- Top of page
- Materials and Methods
Most terrestrial plant species have symbiotic relationships with arbuscular mycorrhizal (AM) fungi belonging to the phylum Glomeromycota. The AM association involves host roots colonized by intercellular and intracellular hyphae, as well as extraradical hyphae extending into the soil (Peterson et al., 2004). The AM fungi depend on live host plants for their carbon source. In return, they provide minerals absorbed from the soil to the host, possibly via arbuscules formed within cortical cells (Smith & Gianinazzi-Pearson, 1988, 1990; Harrison, 1999). Within hyphae, therefore, a mass movement of minerals occurs from extra- to intraradical compartments, and a mass movement of carbon occurs in the opposite direction. As a result of establishment of this mutualistic relationship, spores are formed on the extraradical hyphae and also within colonized roots in some species; these play a crucial role in reproduction of the AM fungi. The hyphae produced from germinating spores are called germ tubes; these extend into the soil and contact host roots, initiating the colonization process.
Phosphorus is one of the essential elements for plant growth. However, most forms of P in the soil have low availability to terrestrial plants because of immobilization or sorption in soil, which causes a depletion zone around the root surface. Extraradical hyphae of AM fungi extend the distance from the root surface from which P can be absorbed.

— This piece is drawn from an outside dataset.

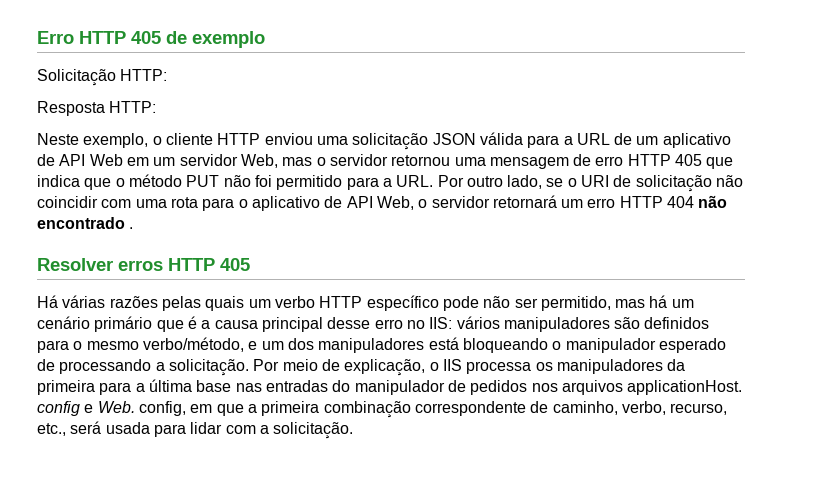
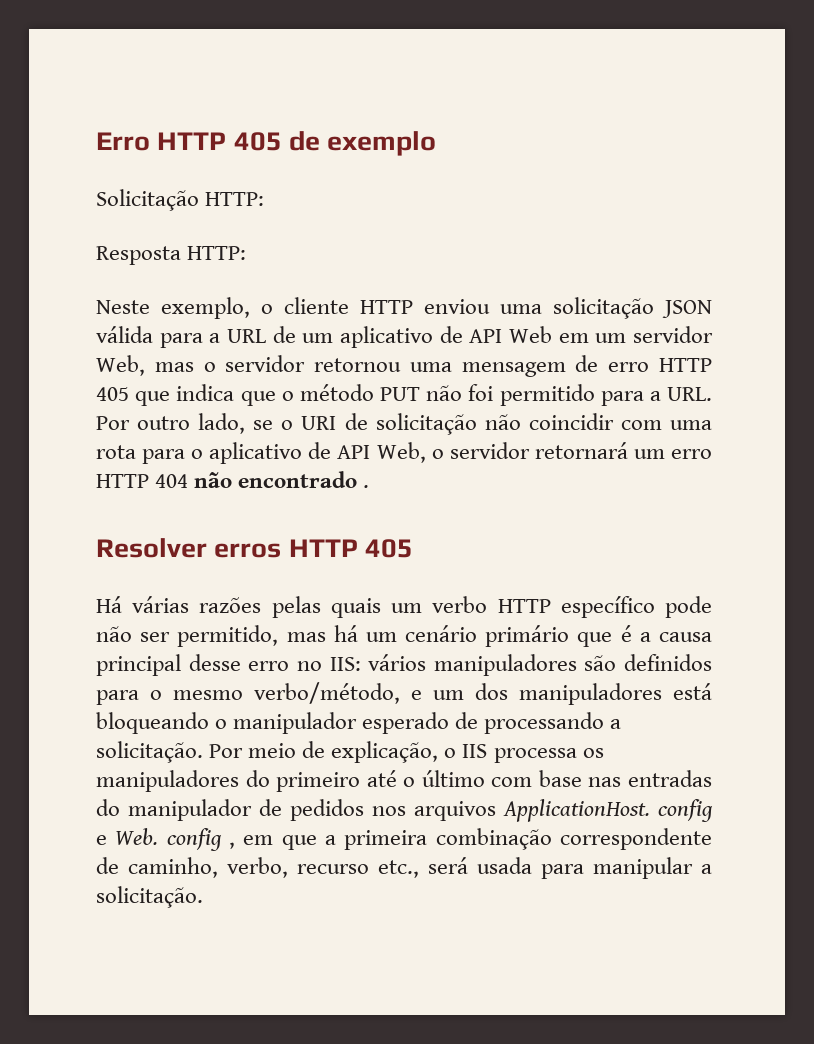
- Por meio de explicação, o IIS processa os manipuladores da primeira para a última base nas entradas do manipulador de pedidos nos arquivos applicationHost. config e Web. config, em que a primeira combinação correspondente de caminho, verbo, recurso, etc., será usada para lidar com a solicitação.
+ Por meio de explicação, o IIS processa os manipuladores do primeiro até o último com base nas entradas do manipulador de pedidos nos arquivos ApplicationHost. config e Web. config , em que a primeira combinação correspondente de caminho, verbo, recurso etc., será usada para manipular a solicitação.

Inorganic phosphate (Pi) absorbed by extraradical hyphae is rapidly condensed into inorganic polyphosphate (poly P) within the hyphae (Ezawa et al., 2004). Poly P is a linear polymer of Pi connected by high-energy bonds, and occurs in all organisms studied so far (Kornberg et al., 1999; Kulaev et al., 2004). Poly P can be detected cytologically by its metachromatic reaction with toluidine blue O (TBO) at low pH, producing a distinctive pink colour (Lapeyrie et al., 1984; Grellier et al., 1989) or by yellow fluorescence under UV irradiation when stained with 4′, 6-diamidino-2-phenylindole (DAPI) (Allan & Miller, 1980; Kawaharasaki et al., 1999; Klauth et al., 2006; Saito et al., 2006). When fungal hyphae are fixed chemically and dehydrated in ethanol, the metachromatic reaction is confined to granules in vacuoles, and the presence of P can be detected by energy-dispersive X-ray spectroscopy (EDXS) in electron-opaque bodies within vacuoles (Ashford et al., 1986).

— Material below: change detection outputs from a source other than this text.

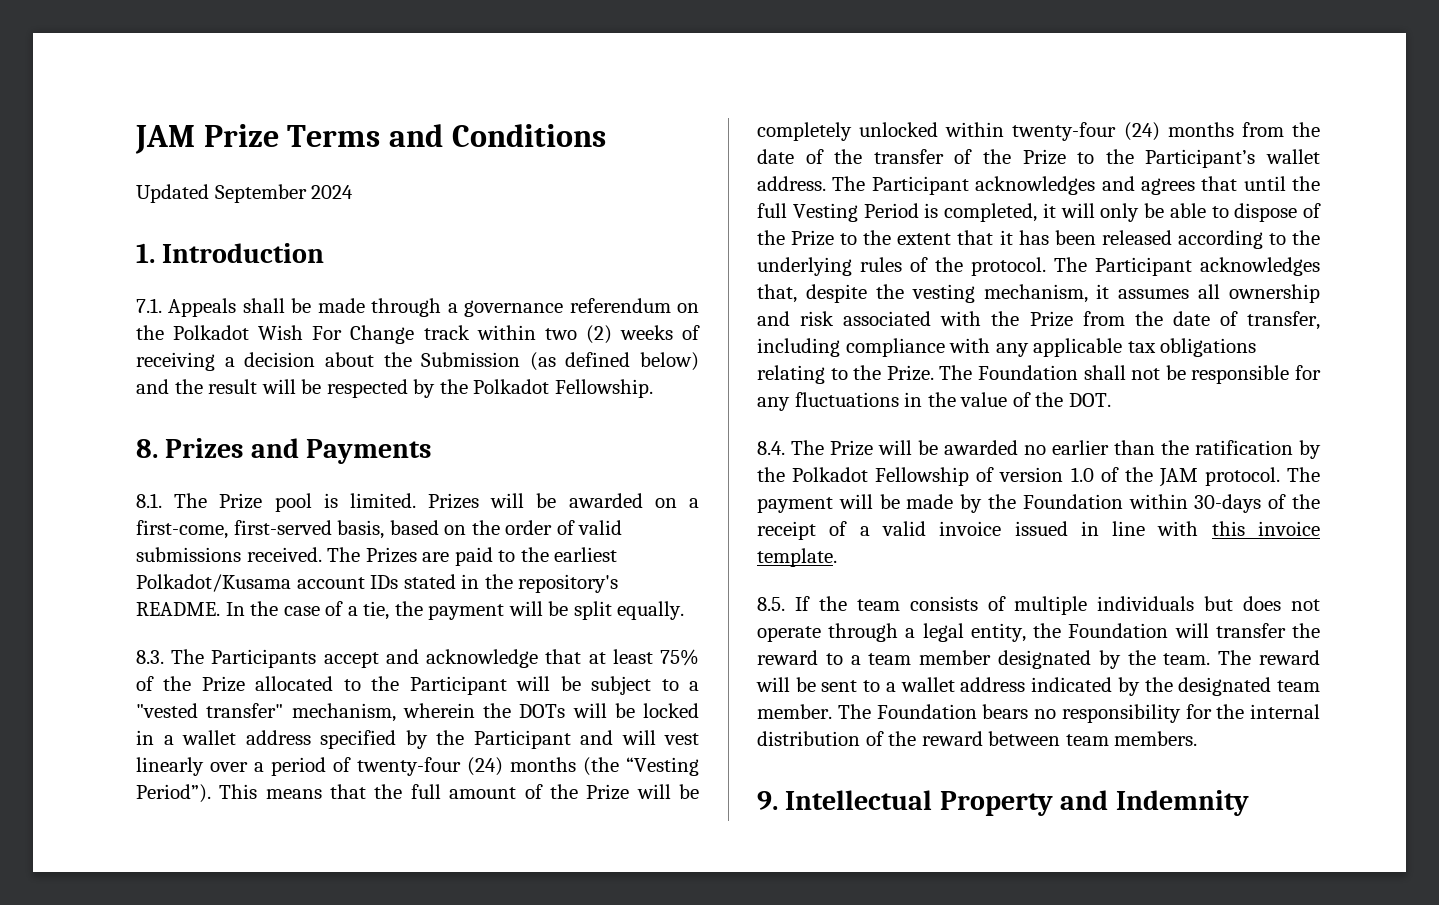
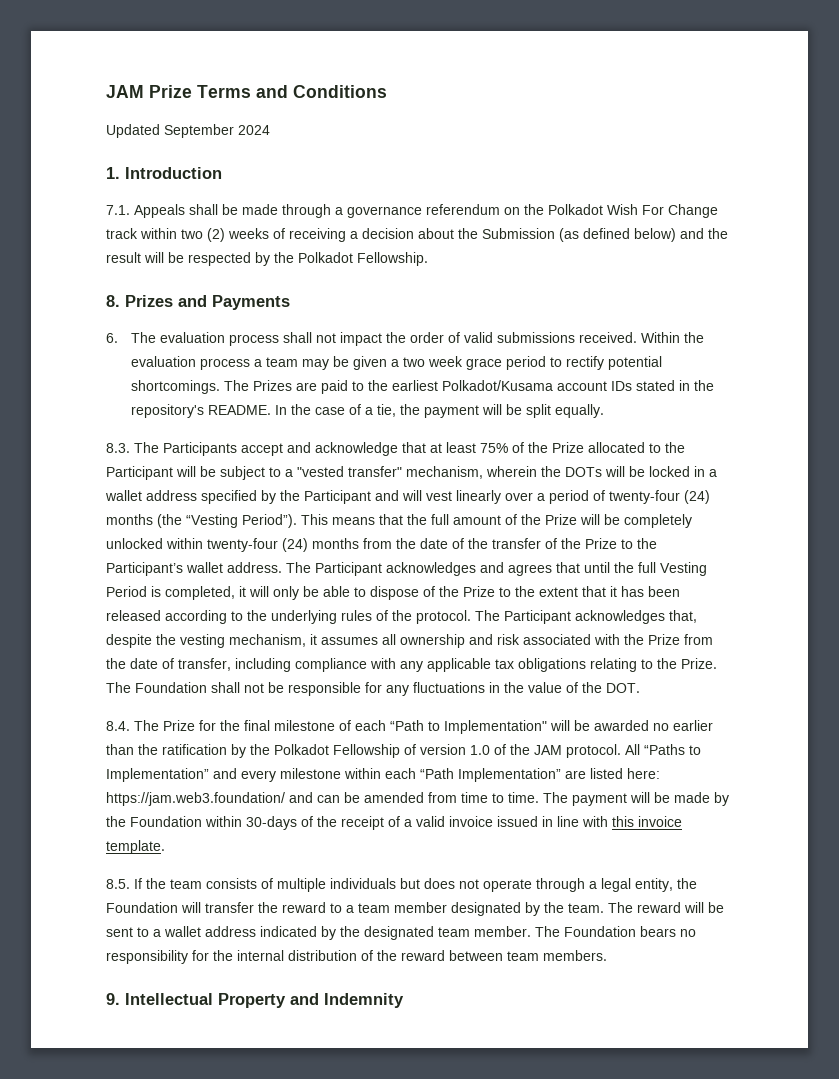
- 8.1. The Prize pool is limited. Prizes will be awarded on a first-come, first-served basis, based on the order of valid submissions received.
+ 6. The evaluation process shall not impact the order of valid submissions received.
+ Within the evaluation process a team may be given a two week grace period to rectify potential shortcomings.
- 8.4. The Prize will be awarded no earlier than the ratification by the Polkadot Fellowship of version 1.0 of the JAM protocol.
+ 8.4. The Prize for the final milestone of each “Path to Implementation" will be awarded no earlier than the ratification by the Polkadot Fellowship of version 1.0 of the JAM protocol.
+ All “Paths to Implementation” and every milestone within each “Path Implementation” are listed here: https://jam.web3.foundation/ and can be amended from time to time.

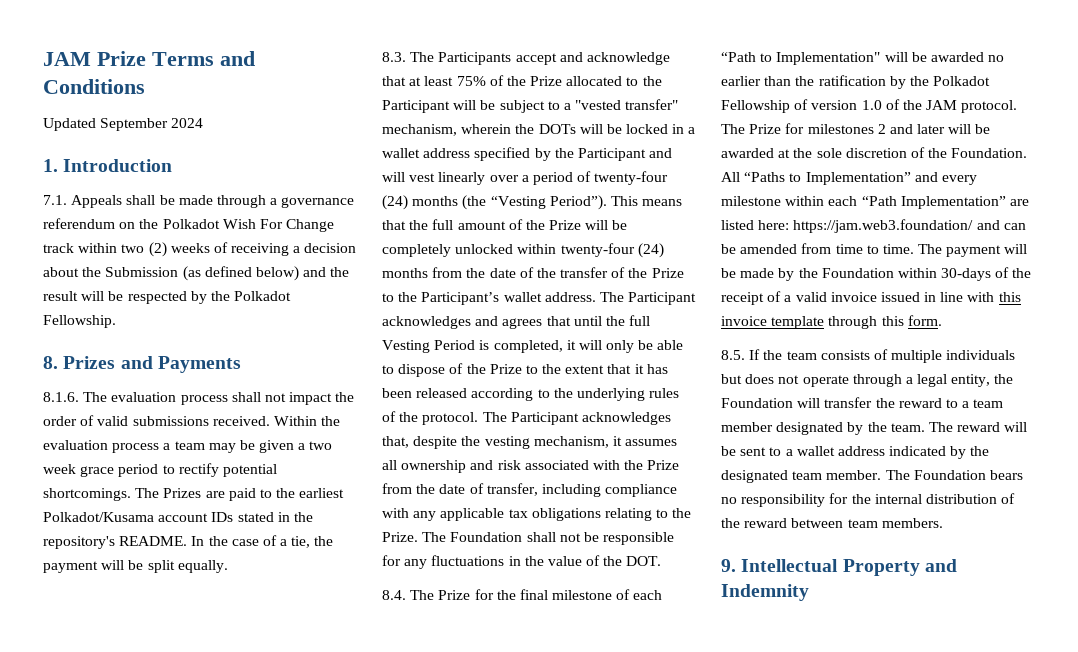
- 6. The evaluation process shall not impact the order of valid submissions received.
+ 8.1.6. The evaluation process shall not impact the order of valid submissions received.
+ The Prize for milestones 2 and later will be awarded at the sole discretion of the Foundation.
- The payment will be made by the Foundation within 30-days of the receipt of a valid invoice issued in line with this invoice template.
+ The payment will be made by the Foundation within 30-days of the receipt of a valid invoice issued in line with this invoice template through this form.

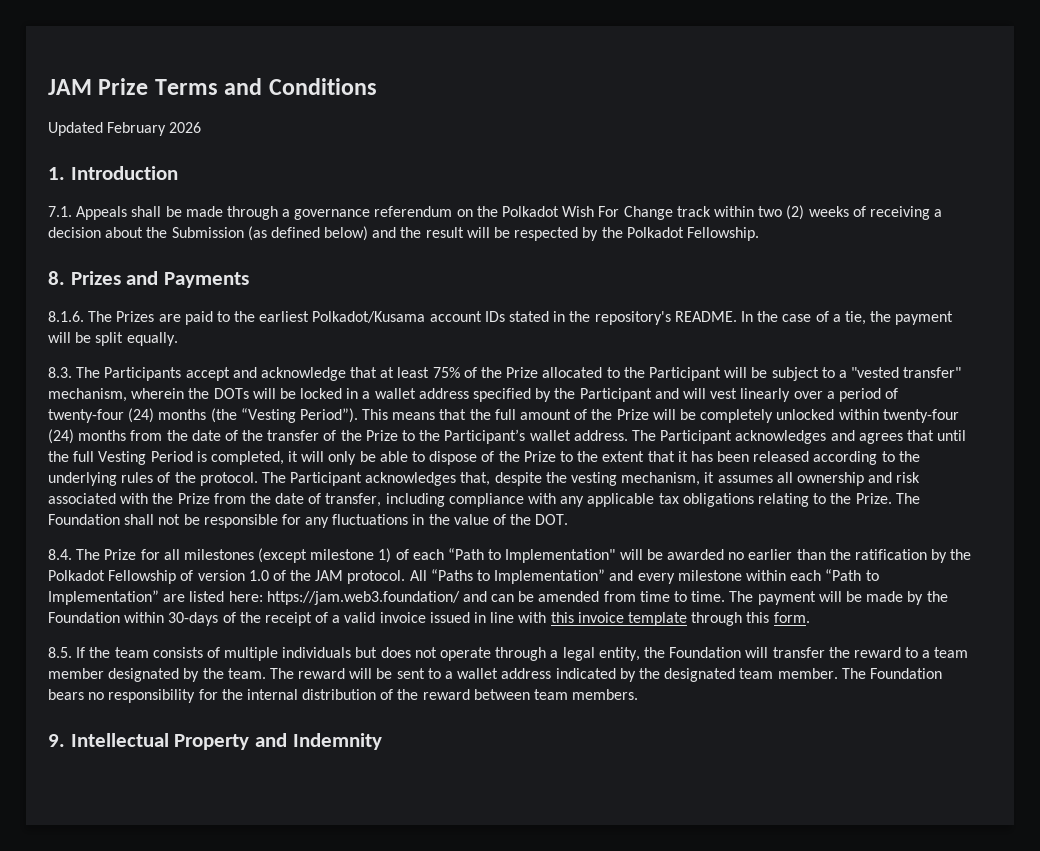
- Updated September 2024
+ Updated February 2026
- 8.1.6. The evaluation process shall not impact the order of valid submissions received. Within the evaluation process a team may be given a two week grace period to rectify potential shortcomings. The Prizes are paid to the earliest Polkadot/Kusama account IDs stated in the repository's README.
+ 8.1.6. The Prizes are paid to the earliest Polkadot/Kusama account IDs stated in the repository's README.
- 8.4. The Prize for the final milestone of each “Path to Implementation" will be awarded no earlier than the ratification by the Polkadot Fellowship of version 1.0 of the JAM protocol.
+ 8.4. The Prize for all milestones (except milestone 1) of each “Path to Implementation" will be awarded no earlier than the ratification by the Polkadot Fellowship of version 1.0 of the JAM protocol.
- The Prize for milestones 2 and later will be awarded at the sole discretion of the Foundation.
- All “Paths to Implementation” and every milestone within each “Path Implementation” are listed here: https://jam.web3.foundation/ and can be amended from time to time.
+ All “Paths to Implementation” and every milestone within each “Path to Implementation” are listed here: https://jam.web3.foundation/ and can be amended from time to time.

Approaches using fluorescent dyes that accumulate in vacuoles in live cells have shown fungal vacuoles to be organelles composed of both tubular and spherical forms that are motile (Shepherd et al., 1993; Allaway & Ashford, 2001). It has been hypothesized that the tubular vacuole system is involved in long-distance P translocation within hyphae (Orlovich & Ashford, 1993; Cole et al., 1998; Ashford et al., 1999; Ashford, 2002; Darrah et al., 2006). The existence of a tubular vacuolar system has been reported in a wide range of filamentous microorganisms, including Basidiomycetes, Ascomycetes, Zygomycetes, Oomycota and Glomeromycota (Shepherd et al., 1993; Rees et al., 1994; Allaway & Ashford, 2001; Ashford et al., 2001; Uetake et al., 2002; Saito et al., 2006; Shoji et al., 2006). These findings led to a reassessment of fungal ultrastructure by applying techniques such as rapid freezing and freeze-substitution combined with elemental analysis. These approaches revealed that in the ectomycorrhizal fungus Pisolithus tinctorius, poly P is distributed in a dispersed form in tubular vacuoles (Orlovich & Ashford, 1993; Cole et al., 1998; Ashford et al., 1999), and the poly P granules often seen in fungal vacuoles are artefacts precipitated by the addition of TBO or ethanol to either living or glutaraldehyde-fixed cells (Orlovich & Ashford, 1993). Later, dispersed distribution of poly P was reported in vacuoles of the budding yeast Saccharomyces cerevisiae (Saito et al., 2005) and hyphae of the Ascomycete fungus Phialocephala fortinii, a dark septate root endophyte (Saito et al., 2006). In both studies, materials were freeze-substituted and labelled with a novel technique specific for poly P detection, which involved the application of a poly P-binding protein. The use of this method by these authors proved, for the first time at the ultrastructural level, the presence of poly P in fungal vacuoles.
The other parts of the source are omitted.